The prevailing paradigm regarding the structures of native celluloses during most of the last century held that cellulose is inherently crystalline in the native state and that removal of other cell wall constituents results in exposure of the cellulose in its native state. This is best represented by the models of native celluloses presented by Preston (1) and by Frey-Wyssling (2) in their respective classic treatises. The paradigm has been the basis of all crystallographic models of the structures of native celluloses. This view was based on early observations of the birefringence of cellulose, and after X-ray diffraction was discovered, by observations of X-ray diffraction by cellulosic substances. As new instrumental methods have been devel­oped and as progress has been made in computational modeling ofcelluloses, it has become clear that questions of structure are more complex.

The evolution of crystallographic models of cellulose has been reviewed elsewhere (3). There had been little consensus regarding the crystallographic structures of the native form well into the early 1980s. The reason for the uncertainty was that different investigators had data sets from different tissues and species, and the different investigators used dif­ferent constraints on their solutions of the structures. The constraints are necessary be­cause the data sets are not adequate for achieving a definitive solution of the structural problem.

In 1984, Atalla and VanderHart (4, 5) reported that native celluloses are composites of two forms, Ia and Ip, which coexist in all native forms. Two new instrumental methods for that time, Raman spectroscopy and solid state 13CNMR, contributed to the finding. In the initial reports, the two forms were described as “two distinct crystalline forms.” In retrospect, use of the term “crystalline” was unfortunate. Raman spectroscopy also led to the conclusion that the two forms have the same conformation but different hydrogen bonding patterns (6).
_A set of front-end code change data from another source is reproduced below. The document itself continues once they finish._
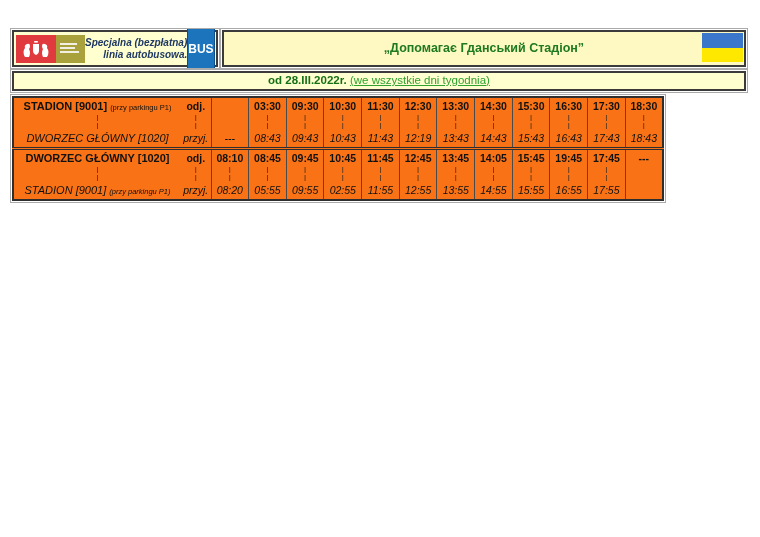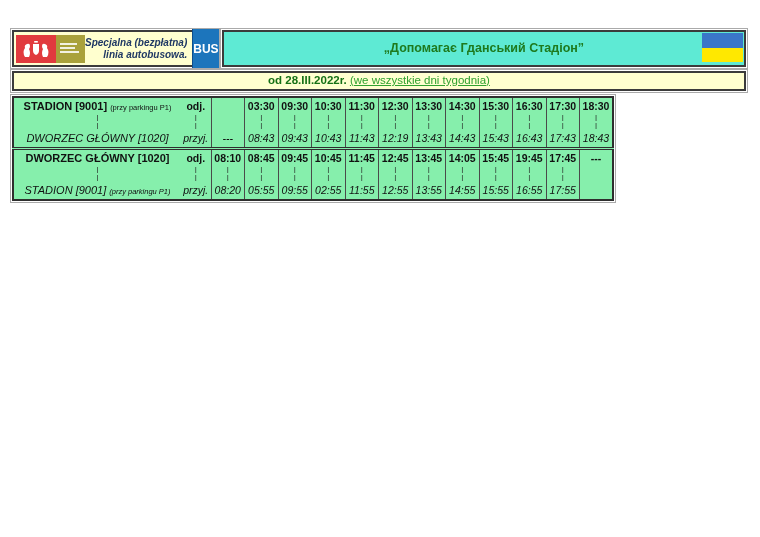--- a/index.html
+++ b/index.html
@@ -12,39 +12,39 @@
   .header-band{height:37px;display:flex;margin-bottom:4px;}
   .left-cell{box-sizing:border-box;width:206px;background:#FFFFCF;
              border:2px solid #3b3b3b;outline:1px solid #aaa;outline-offset:1px;
              display:flex;align-items:center;padding:2px 2px;margin-right:4px;}
   .logo{display:flex;height:28px;}
   .logo-red{width:40px;height:28px;background:#E13A3E;}
   .logo-olive{width:29px;height:28px;background:#A9A13B;padding-top:8px;box-sizing:border-box;}
   .badge-line{height:2px;background:rgba(255,255,255,.85);margin:0 0 2px 4px;}
   .bl1{width:17px}.bl2{width:15px}.bl3{width:19px}
   .subtitle{flex:1;text-align:right;font-style:italic;font-weight:600;color:#1F3864;
-            font-size:10px;line-height:12px;padding-right:5px;white-space:nowrap;}
+            font-size:10px;line-height:12px;white-space:nowrap;}
   .bus-box{box-sizing:border-box;width:29px;height:42px;background:#1C75BC;border:1px solid #0E4E8C;
            color:#fff;font-weight:bold;font-size:12px;display:flex;align-items:center;justify-content:center;}
-  .title-cell{box-sizing:border-box;flex:1;background:#5eead4;border:2px solid #3b3b3b;
+  .title-cell{box-sizing:border-box;flex:1;background:#fef9c3;border:2px solid #3b3b3b;
               outline:1px solid #aaa;outline-offset:1px;position:relative;
               display:flex;align-items:center;justify-content:center;}
   .titles{text-align:center;font-weight:bold;color:#1E7A1E;font-size:12.5px;line-height:15px;width:100%;}
   .flag{position:absolute;top:1px;right:1px;width:41px;height:29px;}
   .flag-blue{height:50%;background:#3A76C9;}
   .flag-yellow{height:50%;background:#FFE800;}
 
   
   .date-band{height:20px;background:#FFFFCF;border:2px solid #3b3b3b;outline:1px solid #aaa;outline-offset:1px;
              text-align:center;font-size:11.5px;line-height:15px;margin-bottom:5px;}
   .date-bold{font-weight:bold;color:#157015;}
   .date-note{color:#2FA12F;text-decoration:underline;}
 
   
-  table.timetable{width:602px;border-collapse:collapse;table-layout:fixed;background:#86efac;
+  table.timetable{width:652px;border-collapse:collapse;table-layout:fixed;background:#f97316;
                   border:2px solid #2e2e2e;outline:1px solid #aaa;outline-offset:1px;}
   col.c-label{width:168px;} col.c-io{width:30px;}
   td{border-left:1px solid #4a4a4a;border-right:1px solid #4a4a4a;text-align:center;
      padding:0;overflow:hidden;white-space:nowrap;vertical-align:middle;}
   td.label-cell{border-right:none;}
   td.io-cell{border-left:none;font-size:10px;}
   tr.dep-row td{font-weight:bold;height:15px;font-size:10.5px;}
   tr.arr-row td{font-style:italic;height:18px;font-size:10.5px;}
   tr.pipe-row td{height:8px;font-size:8px;line-height:7px;font-weight:normal;color:#222;}
   .st-name{font-size:11px;}

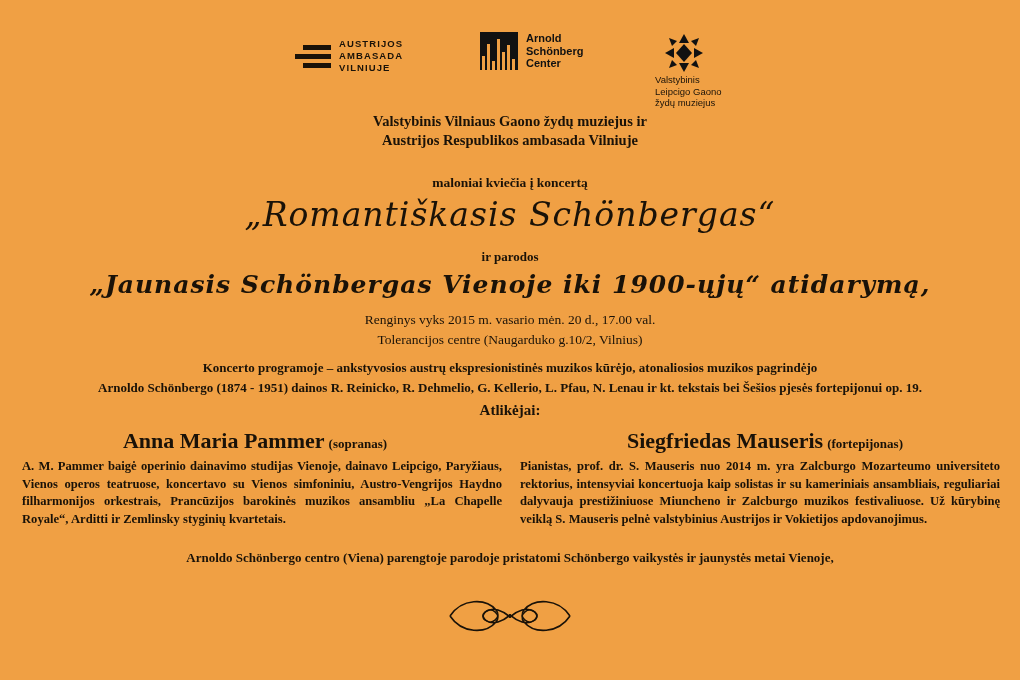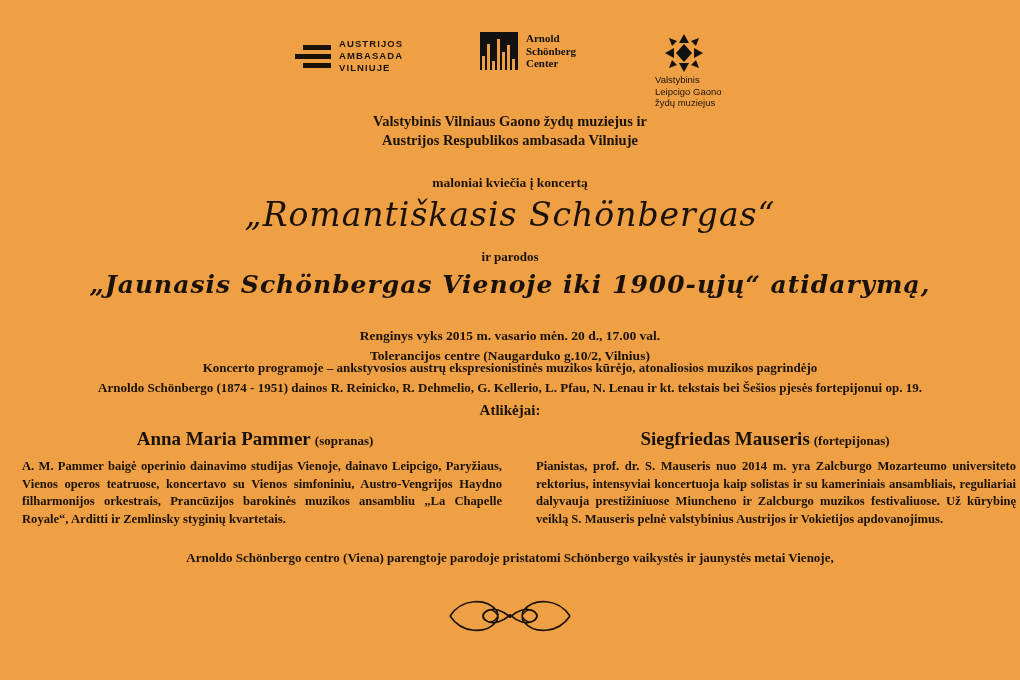--- a/index.html
+++ b/index.html
@@ -76,21 +76,21 @@
     overflow: hidden;
   }
   .sch-mark i {
     position: absolute;
     bottom: 0;
     width: 3px;
     background: #f0a044;
     display: block;
   }
   .sch-text {
-    font-family: Liberation Serif, serif;
+    font-family: Liberation Sans, sans-serif;
     font-size: 11px;
     line-height: 12.5px;
     font-weight: 700;
     color: #111;
   }
 
   .mus-mark {
     width: 42px;
     height: 42px;
     margin-right: 9px;
@@ -133,24 +133,24 @@
   }
   .script-title2 {
     top: 270px;
     font-family: "DejaVu Serif", serif;
     font-style: italic;
     font-size: 25px;
     letter-spacing: 1px;
     font-weight: 700;
   }
   .when {
-    top: 326px;
+    top: 310px;
     font-size: 13.5px;
     line-height: 20px;
-    font-weight: 700;
+    font-weight: 400;
   }
   .program {
     top: 358px;
     font-size: 13px;
     line-height: 20px;
     font-weight: 700;
   }
   .performers-label {
     top: 402px;
     font-size: 15px;
@@ -162,21 +162,21 @@
     top: 428px;
     left: 0;
     width: 1020px;
     display: flex;
   }
   .name-col {
     width: 510px;
     text-align: center;
   }
   .perf-name {
-    font-size: 19px;
+    font-size: 22px;
     font-weight: 700;
   }
   .perf-role {
     font-size: 13px;
     font-weight: 700;
   }
 
   .bios-row {
     position: absolute;
     top: 458px;
@@ -184,21 +184,21 @@
     width: 1020px;
     display: flex;
   }
   .bio {
     width: 480px;
     font-size: 12.6px;
     line-height: 17.5px;
     text-align: justify;
     font-weight: 700;
   }
-  .bio.left { margin-left: 22px; margin-right: 34px; }
+  .bio.left { margin-left: 22px; margin-right: 18px; }
   .bio.right { margin-left: 0; }
 
   .footer-note {
     top: 548px;
     font-size: 13px;
     line-height: 20px;
     font-weight: 700;
   }
 
   .flourish {

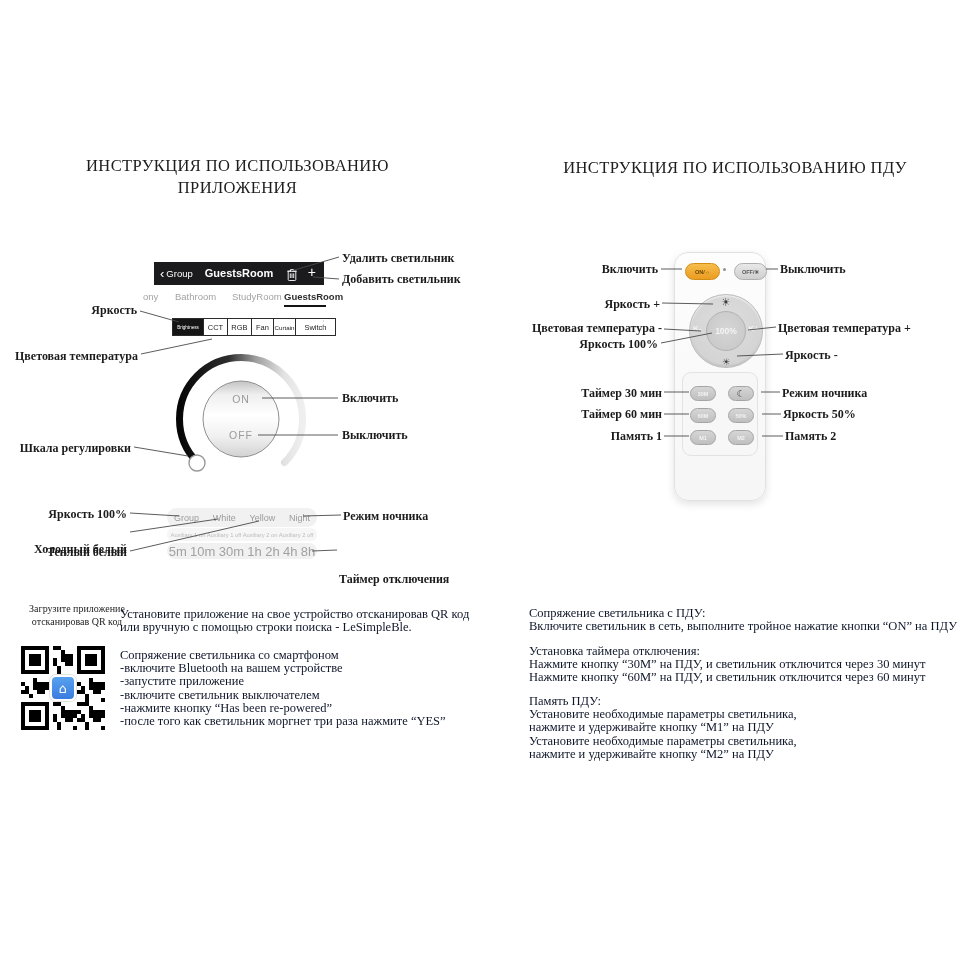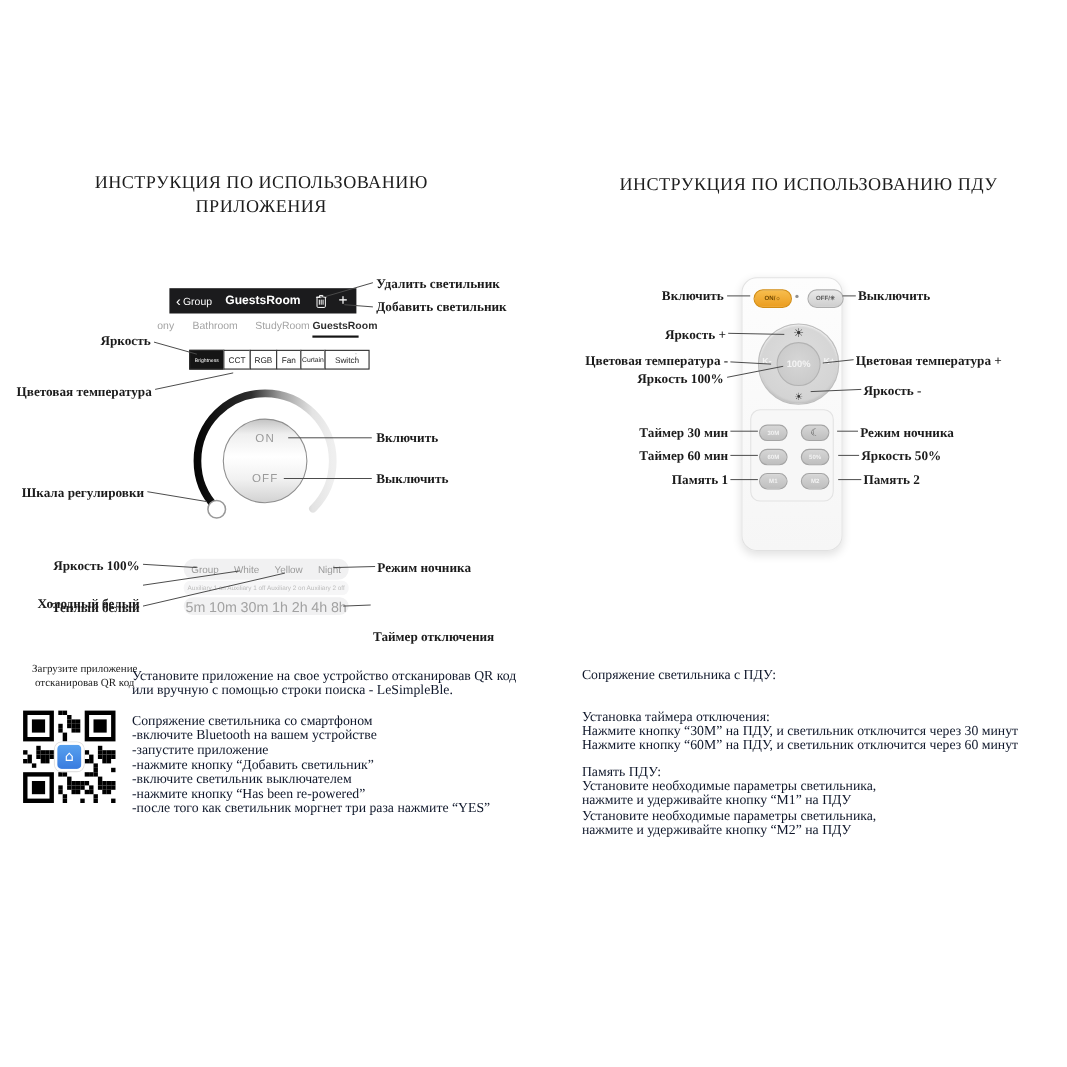--- a/index.html
+++ b/index.html
@@ -329,28 +329,28 @@
 </div>
 
 <div class="para" style="left:120px;top:608px;">
   <div>Установите приложение на свое устройство отсканировав QR код</div>
   <div>или вручную с помощью строки поиска - LeSimpleBle.</div>
 </div>
 <div class="para" style="left:120px;top:649px;">
   <div>Сопряжение светильника со смартфоном</div>
   <div>-включите Bluetooth на вашем устройстве</div>
   <div>-запустите приложение</div>
-  <div>-нажмите кнопку “Добавить светильник”</div>
   <div>-включите светильник выключателем</div>
   <div>-нажмите кнопку “Has been re-powered”</div>
   <div>-после того как светильник моргнет три раза нажмите “YES”</div>
 </div>
 
 <div class="para" style="left:529px;top:607px;">
   <div>Сопряжение светильника с ПДУ:</div>
+  <div>Включите светильник в сеть, выполните тройное нажатие кнопки “ON” на ПДУ</div>
 </div>
 <div class="para" style="left:529px;top:645px;">
   <div>Установка таймера отключения:</div>
   <div>Нажмите кнопку “30M” на ПДУ, и светильник отключится через 30 минут</div>
   <div>Нажмите кнопку “60M” на ПДУ, и светильник отключится через 60 минут</div>
 </div>
 <div class="para" style="left:529px;top:695px;">
   <div>Память ПДУ:</div>
   <div>Установите необходимые параметры светильника,</div>
   <div>нажмите и удерживайте кнопку “M1” на ПДУ</div>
The crystallographic studies have been limited historically by the inadequacy of the num­ber of reflections observed for a definitive solution. Diffraction patterns include at most about 300 reflections from celluloses, whereas a definitive solution requires many more re­flections. The approximately 300 reflections achieved in the most recent studies of cellulose structures (7, 8) are in contrast to 1257 reflections observed in the study of cellobiose by Chu and Jeffrey (9) and 1724 reflections in the study of methyl p-cellobioside by Ham and Williams (10). In the crystallographic studies of cellulose cited above, the reflections are complemented with constraints imposed on the solutions of the structural problem. The key constraints are assumptions regarding the symmetry of the crystal structures that have been controversial since Honjo and Watanabe first reported that such symmetry is not consistent with the electron diffraction patterns (11).

Regarding the organization of celluloses in their native states in higher plants, the central flaw in crystallographic studies is that the constraint represented by the assumption of translational symmetry, implicitly imposed in the mathematical analysis of diffractometric data, is not consistent with the curvature of the microfibrils nor does it accommodate the naturally occurring long-period helical twist. Both the curvature and the twist are distinctive of the morphology of the cell walls and of the tissues and species where they occur. To understand the genomic encoding of species and tissue specificity, it is necessary to have a structural paradigm that can be related to the variability in morphology.

Structures derived from diffractometric measurements require that the forms Ia and Ip belong to different space groups. Ia must have one chain per unit cell with a distinctive conformation, and Ip has two nonequivalent chains per unit cell distinct from the chain in the Ia form. These findings cannot be reconciled with the two forms of native cellulose coexisting in a nanofibril 3-5 nm in diameter. These findings also contradict those by Sugiyama and coworkers in the classic study reporting the lattice images of Valonia ventricosa fibrils (12), which shows that the fibril is a single crystal though it is approximately 65% Ia and 35% Ip. Finally, recent observations of the Raman spectra of celluloses Ia and Ip leave little question that the conformations in both forms are nearly identical. These matters have been discussed in detail elsewhere (13); they will be considered in overview here.

From a more conceptual perspective, the fundamental flaw of the crystallographic models is that they do not provide a basis for rationalizing the species and tissue specificity of the blends of the two forms that occur in native tissues. It is clear that the distinctive patterns of different native celluloses are related to the aggregation of the most elementary fibrils at the levels immediately above the aggregation of the individual nanofibrils emerging from individual cellulose synthase complexes (see Chapter 5 for more discussion).

To clarify terminology used in the following discussions, we define nanofibrils as the aggregates of cellulose chains emerging from individual synthase complexes, whereas a microfibril is used to define the next level of aggregation. A microfibril is thus an aggregate of nanofibrils distinctive of a particular tissue in a particular species, and it is usually the first level observable through high magnification microscopy, whether electron microscopy, or during the last decade or so, atomic force microscopy.

The point of departure for our discussion will be the observations by electron microscopy that microfibrils of native celluloses are first and foremost biological structures spatially orga­nized in a periodic helical form. Furthermore, their period varies with the lateral dimensions of the fibrils and is species — and tissue-specific. Recent molecular modeling studies of ag­gregates of cellulose chains in a hydrated environment have shown that the periodicity is inherent in the nature of cellulose molecules (14).